WHAT THE EXERCISE ASKS ::
Copy the records below in full and leave every image out of the copy.

Before-and-after change records
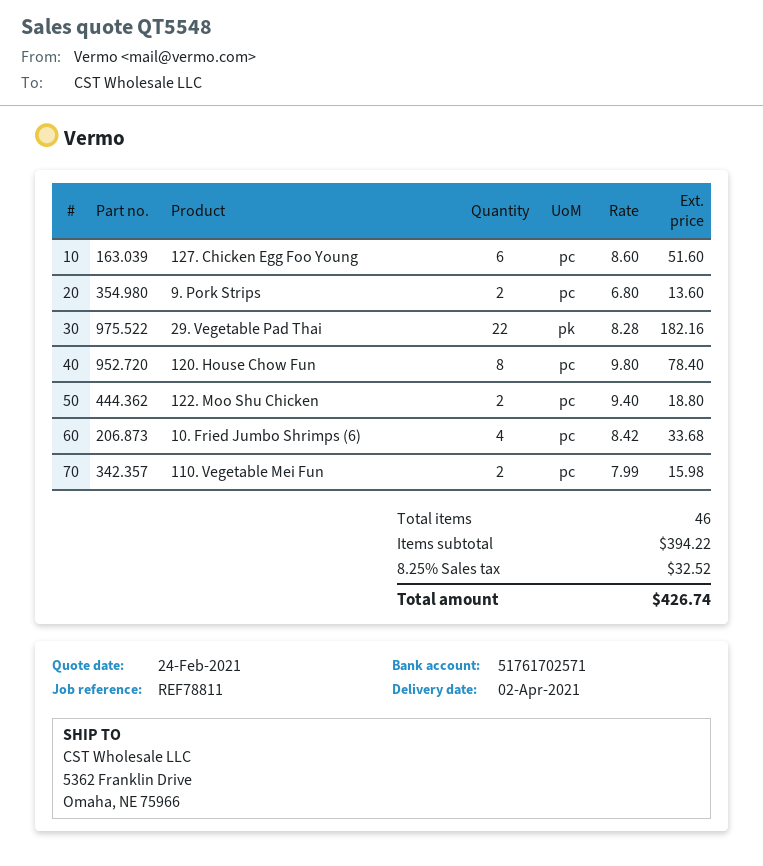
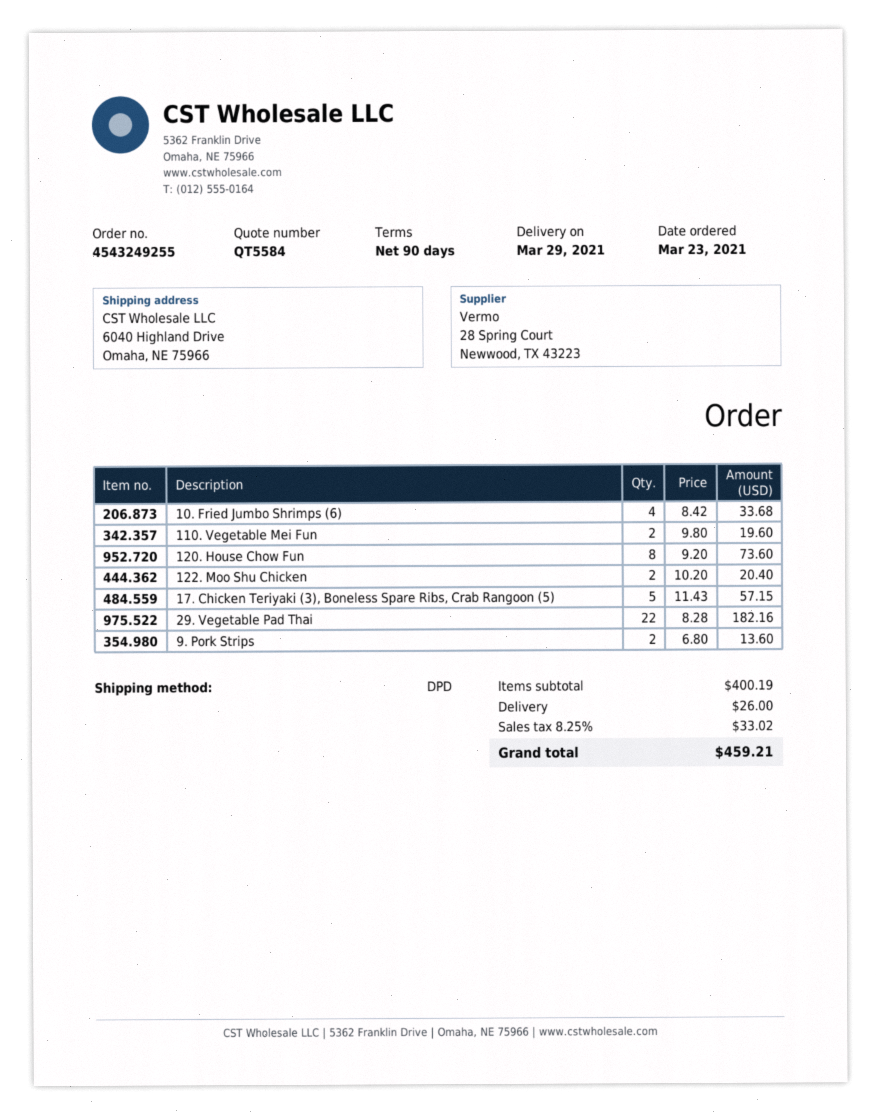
quote number: QT5548 -> QT5584
delivery date: 2021-04-02 -> 2021-03-29
ship to: 5362 Franklin Drive, Omaha, NE 75966 -> 6040 Highland Drive, Omaha, NE 75966
127. Chicken Egg Foo Young: 6 x 8.60 = 51.60 -> none
120. House Chow Fun: 8 x 9.80 = 78.40 -> 8 x 9.20 = 73.60
122. Moo Shu Chicken: 2 x 9.40 = 18.80 -> 2 x 10.20 = 20.40
110. Vegetable Mei Fun: 2 x 7.99 = 15.98 -> 2 x 9.80 = 19.60
17. Chicken Teriyaki (3), Boneless Spare Ribs, Crab Rangoon (5): none -> 5 x 11.43 = 57.15
subtotal: 394.22 -> 400.19
shipping: none -> 26.00
tax: 8.25% = 32.52 -> 8.25% = 33.02
total: 426.74 -> 459.21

RESULT OF THIS TASK ::
quote number: QT5548 -> QT5584
delivery date: 2021-04-02 -> 2021-03-29
ship to: 5362 Franklin Drive, Omaha, NE 75966 -> 6040 Highland Drive, Omaha, NE 75966
127. Chicken Egg Foo Young: 6 x 8.60 = 51.60 -> none
120. House Chow Fun: 8 x 9.80 = 78.40 -> 8 x 9.20 = 73.60
122. Moo Shu Chicken: 2 x 9.40 = 18.80 -> 2 x 10.20 = 20.40
110. Vegetable Mei Fun: 2 x 7.99 = 15.98 -> 2 x 9.80 = 19.60
17. Chicken Teriyaki (3), Boneless Spare Ribs, Crab Rangoon (5): none -> 5 x 11.43 = 57.15
subtotal: 394.22 -> 400.19
shipping: none -> 26.00
tax: 8.25% = 32.52 -> 8.25% = 33.02
total: 426.74 -> 459.21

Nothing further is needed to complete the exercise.